Belajar Kubernetes - Pengenalan dan Penjelasan Horizontal Pod Autoscaler

#Pendahuluan

Di episode sebelumnya kita sudah belajar tentang computational resource - CPU dan memory request dan limit. Selanjutnya di episode 30 kali ini, kita akan coba bahas Horizontal Pod Autoscaler (HPA), yang automatically scale number Pod based on observed metric seperti CPU utilization, memory usage, atau custom metric.

Catatan: Disini saya akan menggunakan Kubernetes Cluster yang di install melalui K3s.

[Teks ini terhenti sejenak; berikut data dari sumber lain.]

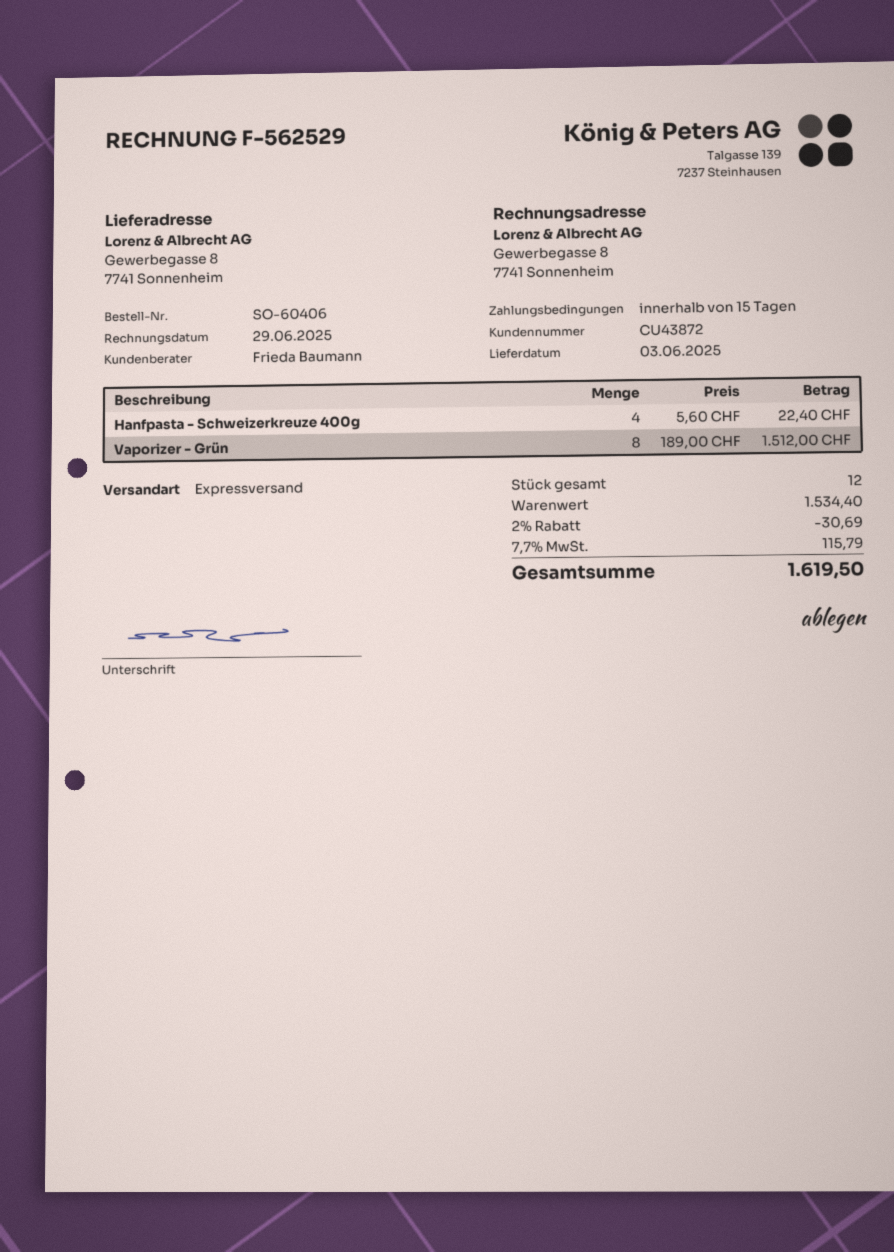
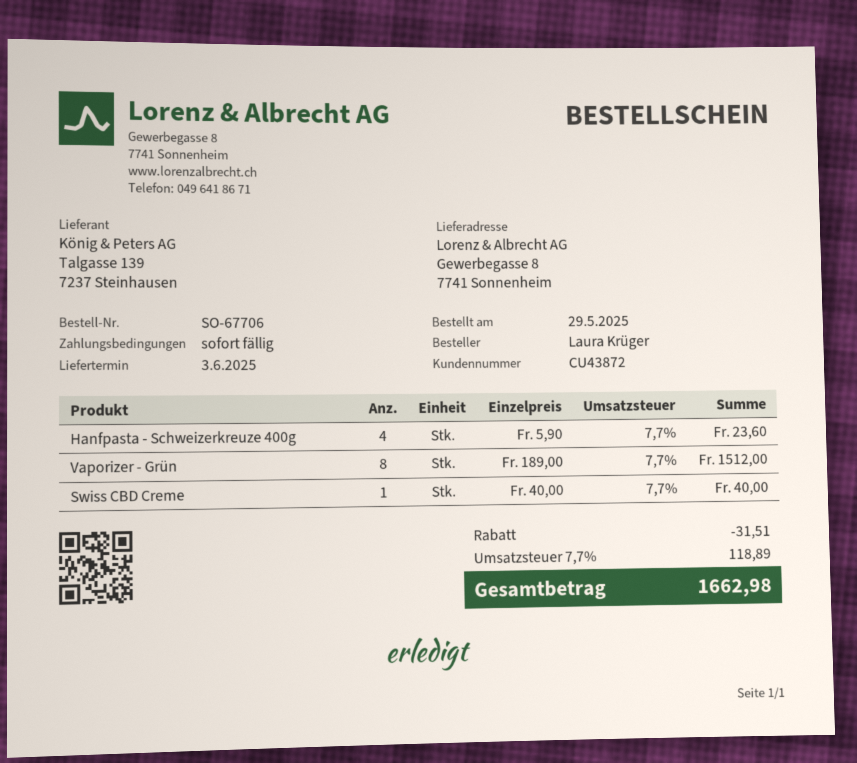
order number: SO-60406 -> SO-67706
payment terms: 15 days -> on receipt
Hanfpasta - Schweizerkreuze 400g: 4 x 5.60 = 22.40 -> 4 x 5.90 = 23.60
Swiss CBD Creme: none -> 1 x 40.00 = 40.00
discount: 30.69 -> 31.51
tax: 7.7% = 115.79 -> 7.7% = 118.89
total: 1619.50 -> 1662.98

Manual scaling work untuk predictable workload, tapi real-world application face variable traffic pattern. HPA automatically adjust replica count untuk match demand, ensuring optimal resource utilization dan application performance tanpa manual intervention.

#Apa Itu Horizontal Pod Autoscaler?

Horizontal Pod Autoscaler (HPA) automatically scale number Pod di Deployment, ReplicaSet, atau StatefulSet based on observed metric.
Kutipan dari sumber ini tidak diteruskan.